Problem:
The output is the lines below from the one with "[246,78,599,92] if at" through the one with "[449,102,497,112] endYear ->", both included, printed exactly and with no other line.

Task material:
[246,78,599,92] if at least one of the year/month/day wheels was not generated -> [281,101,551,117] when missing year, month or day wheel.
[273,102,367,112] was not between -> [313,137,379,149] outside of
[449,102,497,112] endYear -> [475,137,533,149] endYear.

* * *

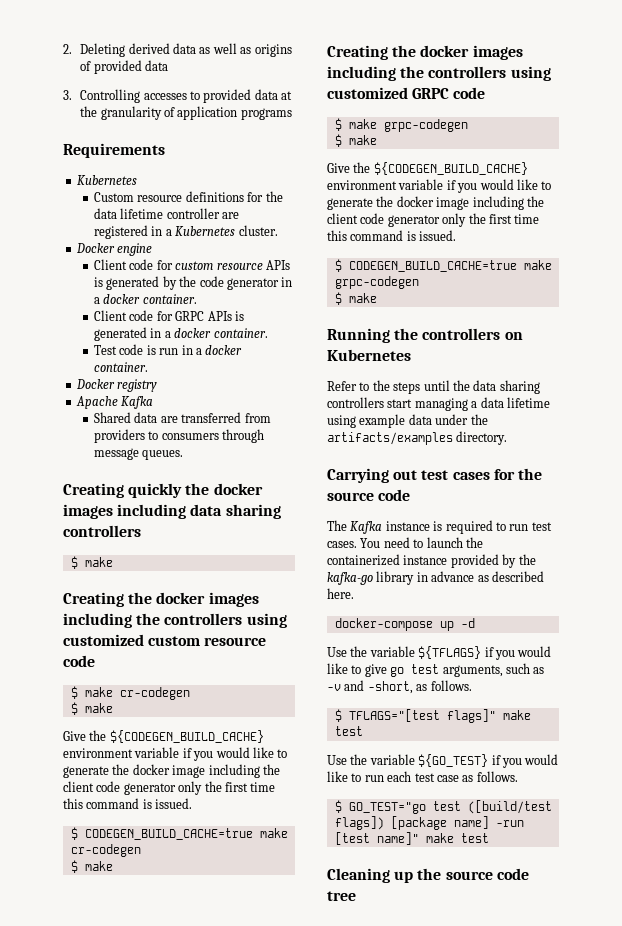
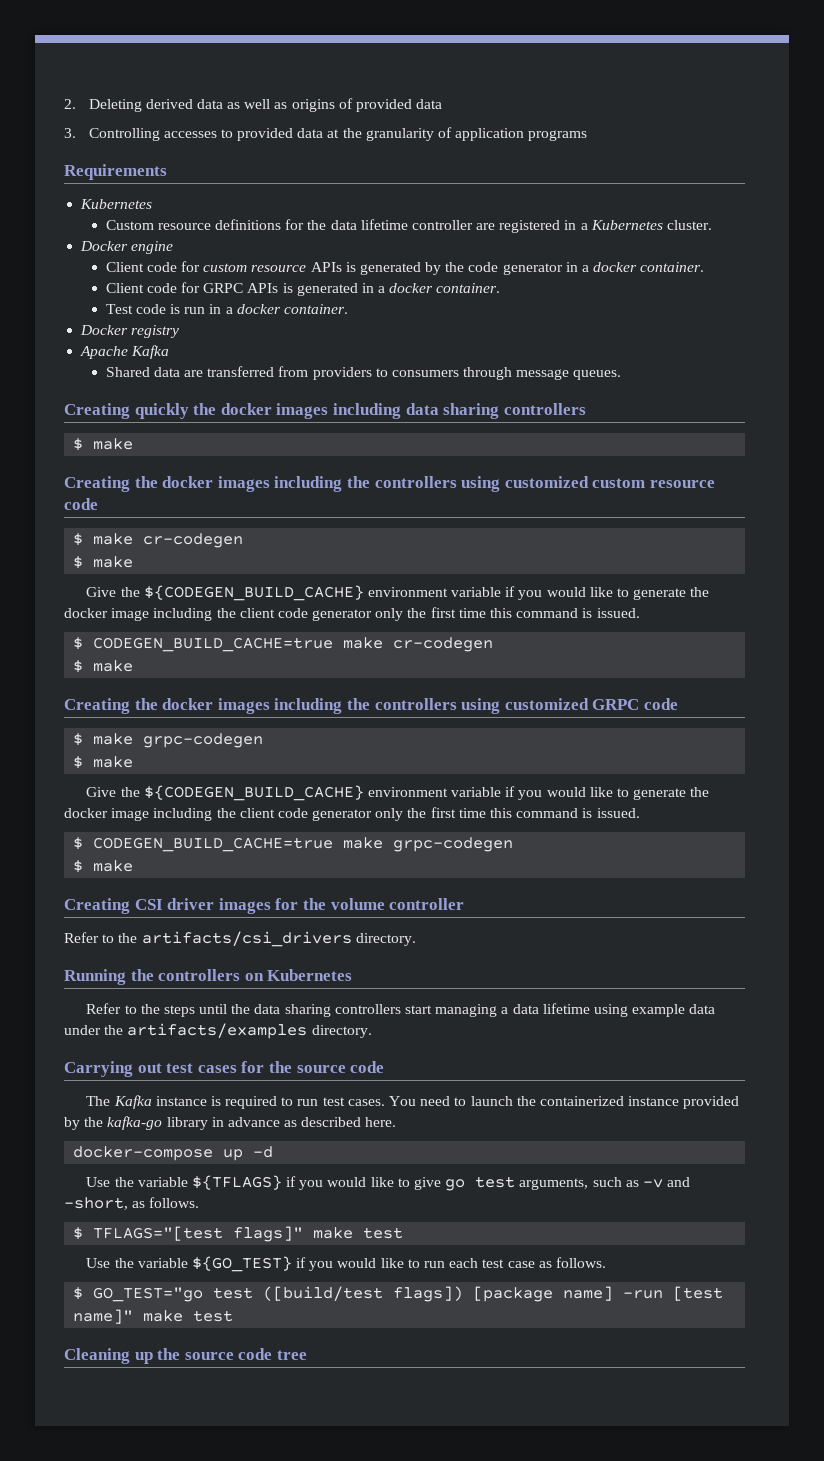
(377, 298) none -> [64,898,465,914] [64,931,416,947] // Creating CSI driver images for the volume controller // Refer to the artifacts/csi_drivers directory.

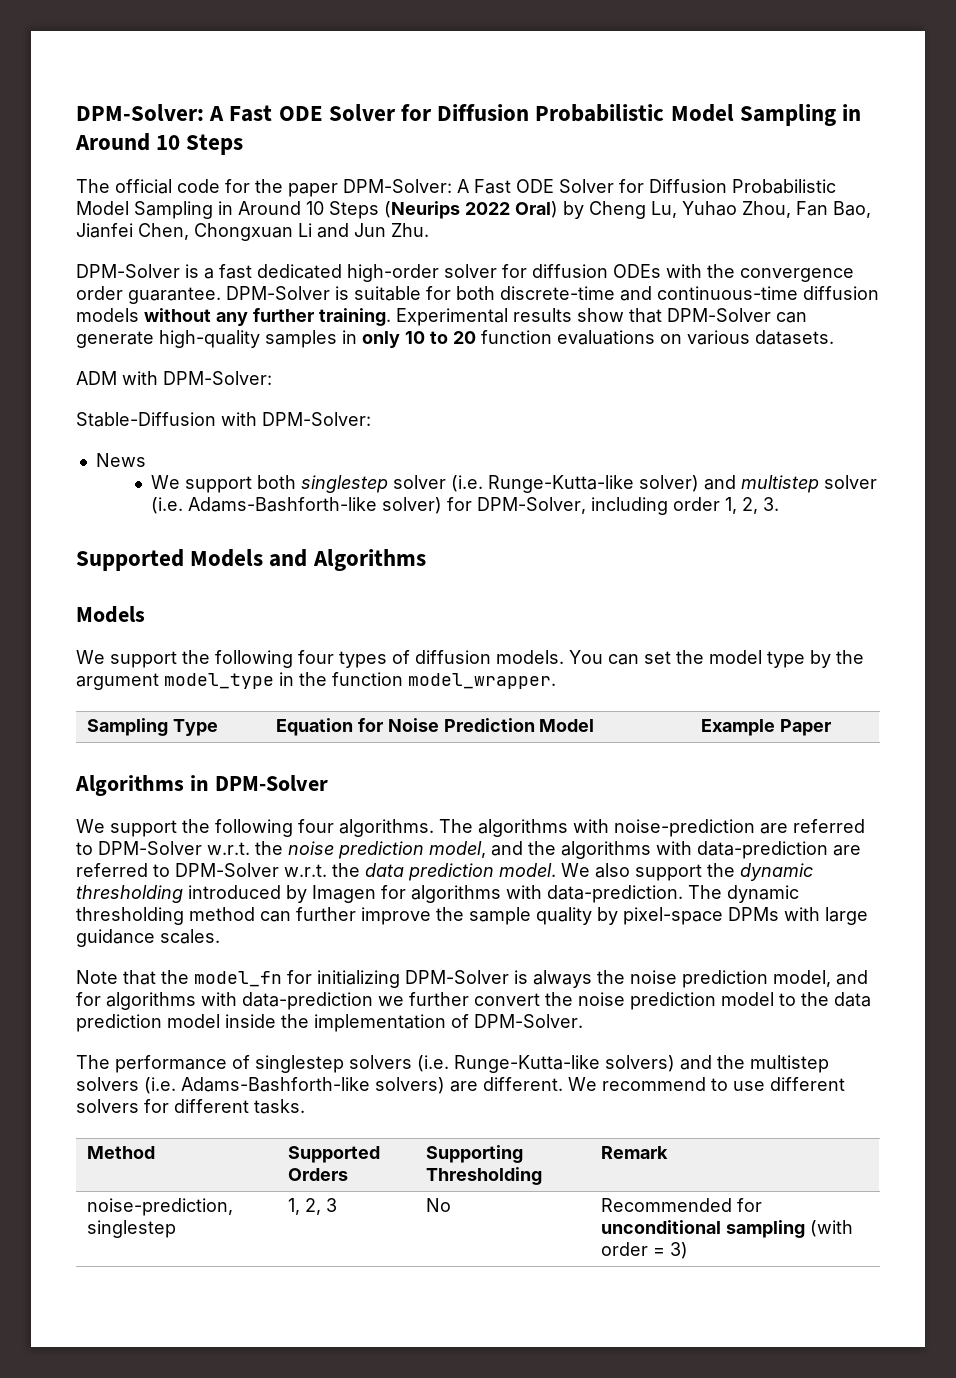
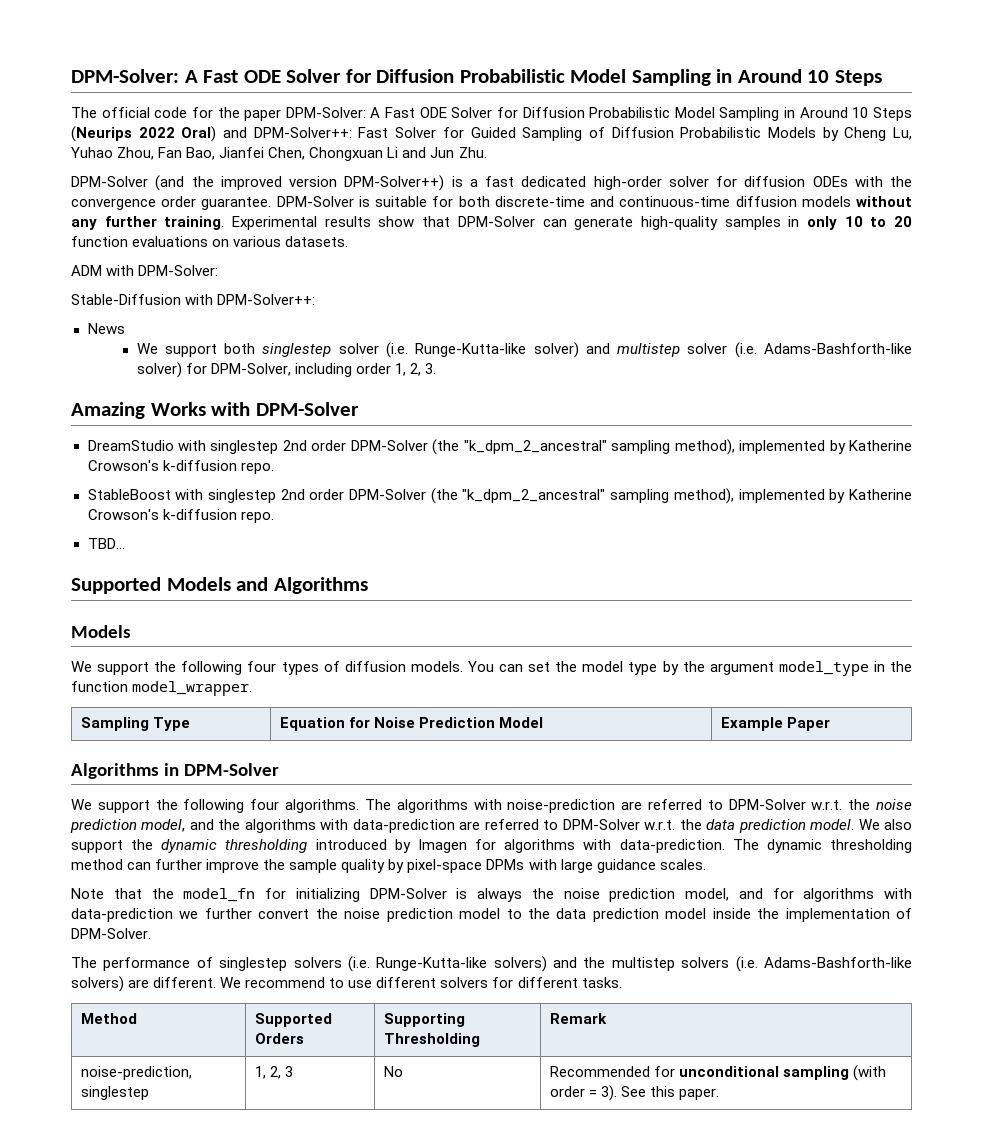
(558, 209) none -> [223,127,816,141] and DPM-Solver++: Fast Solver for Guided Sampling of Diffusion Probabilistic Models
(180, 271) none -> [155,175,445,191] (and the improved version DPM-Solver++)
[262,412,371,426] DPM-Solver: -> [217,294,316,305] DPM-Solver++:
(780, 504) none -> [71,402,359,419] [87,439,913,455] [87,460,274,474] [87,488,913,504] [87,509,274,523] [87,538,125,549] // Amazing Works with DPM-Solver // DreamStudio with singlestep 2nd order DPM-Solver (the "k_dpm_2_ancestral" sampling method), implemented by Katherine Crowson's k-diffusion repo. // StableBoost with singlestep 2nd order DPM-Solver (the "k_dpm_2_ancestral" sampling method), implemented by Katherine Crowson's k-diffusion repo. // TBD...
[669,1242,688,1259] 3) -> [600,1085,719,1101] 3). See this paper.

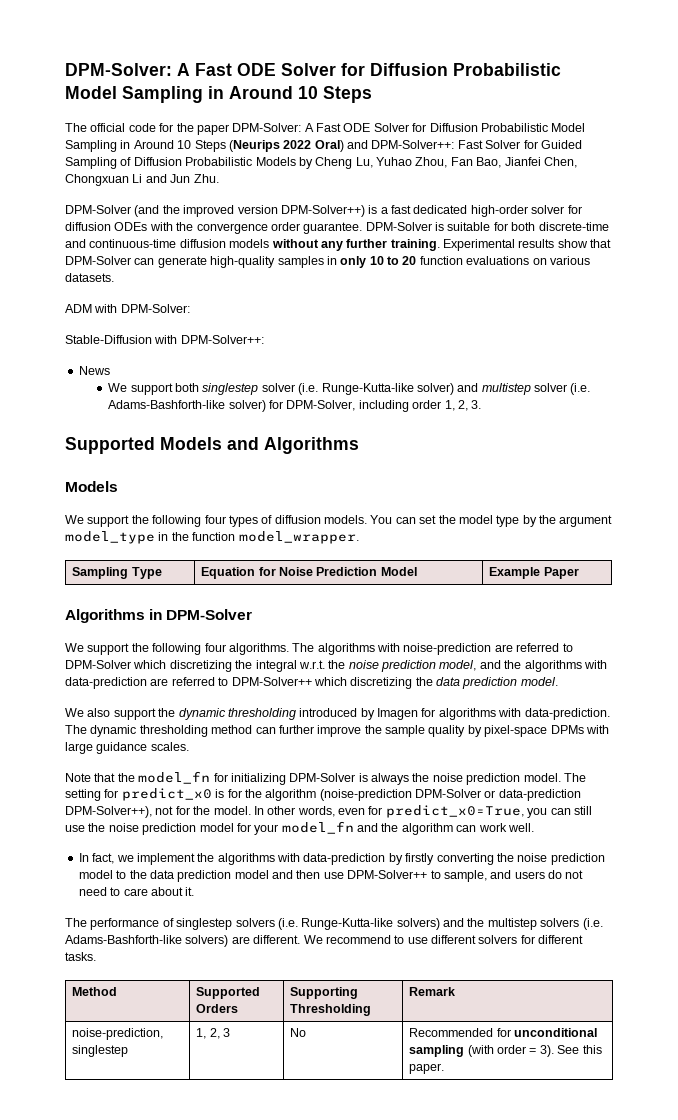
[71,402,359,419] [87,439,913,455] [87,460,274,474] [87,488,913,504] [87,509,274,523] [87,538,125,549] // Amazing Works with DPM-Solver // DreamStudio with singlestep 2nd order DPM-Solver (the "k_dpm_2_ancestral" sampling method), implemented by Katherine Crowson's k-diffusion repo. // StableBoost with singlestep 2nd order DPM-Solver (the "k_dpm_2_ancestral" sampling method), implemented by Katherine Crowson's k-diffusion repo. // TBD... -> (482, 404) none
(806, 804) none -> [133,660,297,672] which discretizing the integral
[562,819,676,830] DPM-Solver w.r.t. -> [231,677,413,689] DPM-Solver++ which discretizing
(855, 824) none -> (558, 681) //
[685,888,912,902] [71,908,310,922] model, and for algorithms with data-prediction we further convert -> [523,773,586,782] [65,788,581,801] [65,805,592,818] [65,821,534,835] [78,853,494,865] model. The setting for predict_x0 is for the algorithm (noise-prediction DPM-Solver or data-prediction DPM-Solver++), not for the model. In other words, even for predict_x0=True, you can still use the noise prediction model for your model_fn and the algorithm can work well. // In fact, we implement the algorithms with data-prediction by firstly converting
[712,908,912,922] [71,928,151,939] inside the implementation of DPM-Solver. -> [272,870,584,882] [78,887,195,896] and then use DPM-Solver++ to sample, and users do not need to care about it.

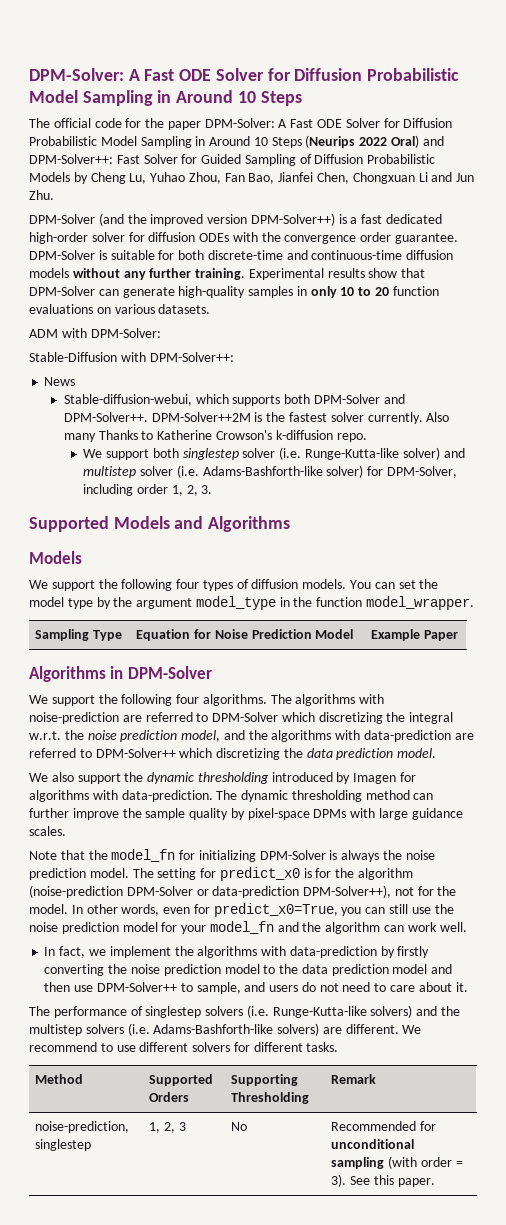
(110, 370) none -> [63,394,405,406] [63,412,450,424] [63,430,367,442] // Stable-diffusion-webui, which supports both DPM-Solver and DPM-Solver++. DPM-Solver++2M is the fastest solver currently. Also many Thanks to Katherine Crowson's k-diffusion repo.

* * *

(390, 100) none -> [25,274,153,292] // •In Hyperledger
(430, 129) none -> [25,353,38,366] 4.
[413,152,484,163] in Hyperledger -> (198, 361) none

Response to this exercise:
[246,78,599,92] if at least one of the year/month/day wheels was not generated -> [281,101,551,117] when missing year, month or day wheel.
[273,102,367,112] was not between -> [313,137,379,149] outside of
[449,102,497,112] endYear -> [475,137,533,149] endYear.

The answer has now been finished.